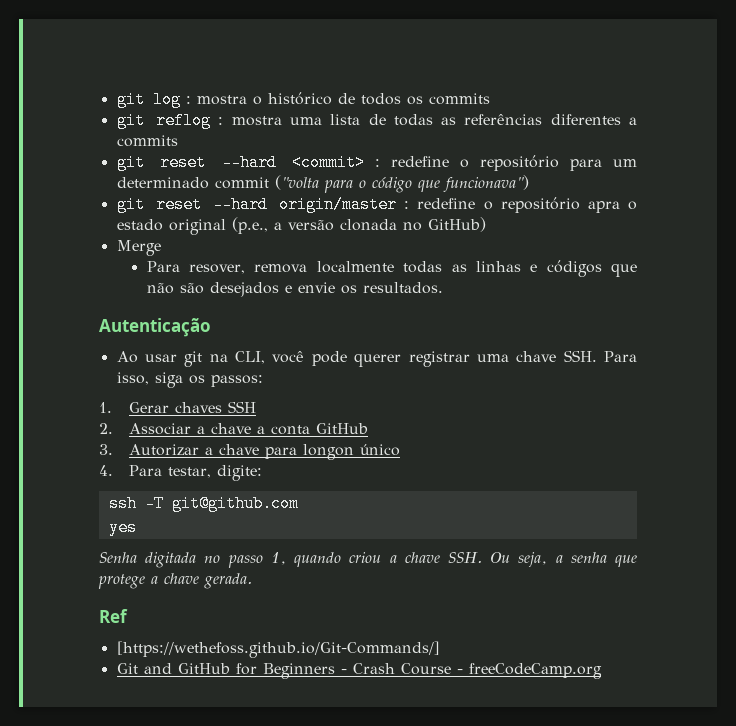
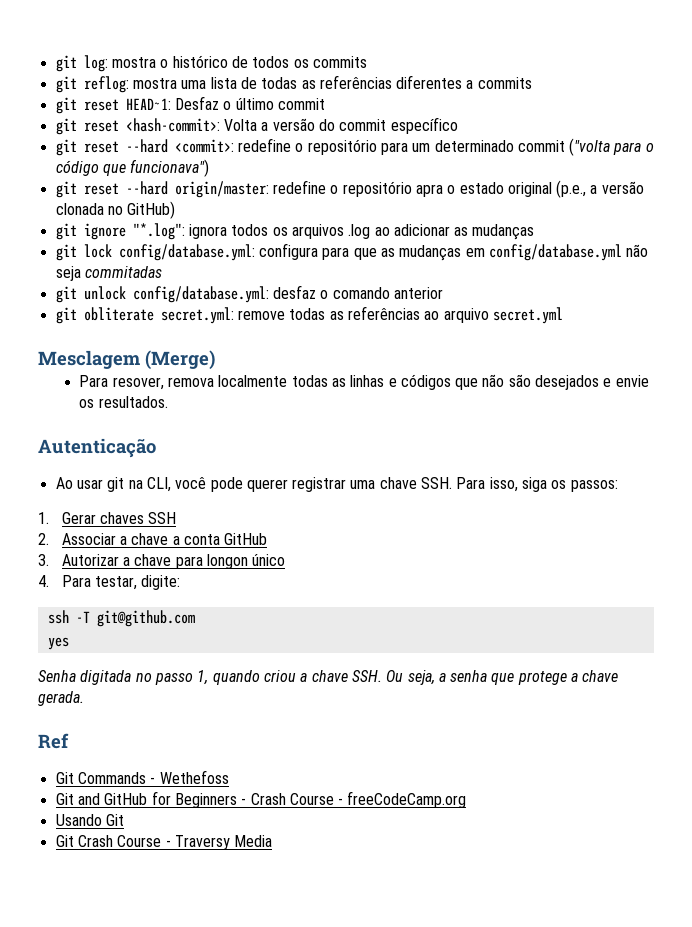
[116,91,191,108] git log : -> [55,55,108,72] git log:
[156,112,224,129] reflog : -> [83,76,129,93] reflog:
[116,154,381,171] // git reset --hard <commit> : -> [55,96,325,114] [55,117,458,135] [55,139,234,156] // git reset HEAD~1: Desfaz o último commit // git reset <hash-commit>: Volta a versão do commit específico // git reset --hard <commit>:
[279,196,410,213] origin/master : -> [174,181,269,198] origin/master:
[116,240,161,256] Merge -> [55,223,535,240] [55,243,649,261] [55,266,162,281] [55,285,443,303] [55,306,563,324] [38,350,215,370] git ignore "*.log": ignora todos os arquivos .log ao adicionar as mudanças // git lock config/database.yml: configura para que as mudanças em config/database.yml não seja commitadas // git unlock config/database.yml: desfaz o comando anterior // git obliterate secret.yml: remove todas as referências ao arquivo secret.yml // Mesclagem (Merge)
[116,641,440,658] [https://wethefoss.github.io/Git-Commands/] -> [55,770,229,784] Git Commands - Wethefoss
(602, 671) none -> [55,814,124,826] [55,835,273,850] // Usando Git // Git Crash Course - Traversy Media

* Activity
In the answer, set down only the lines from the opening line of the listing through the line that holds "[279,196,410,213] origin/master : ->", exactly as they appear, minus the pictures.

* Written solution
[116,91,191,108] git log : -> [55,55,108,72] git log:
[156,112,224,129] reflog : -> [83,76,129,93] reflog:
[116,154,381,171] // git reset --hard <commit> : -> [55,96,325,114] [55,117,458,135] [55,139,234,156] // git reset HEAD~1: Desfaz o último commit // git reset <hash-commit>: Volta a versão do commit específico // git reset --hard <commit>:
[279,196,410,213] origin/master : -> [174,181,269,198] origin/master:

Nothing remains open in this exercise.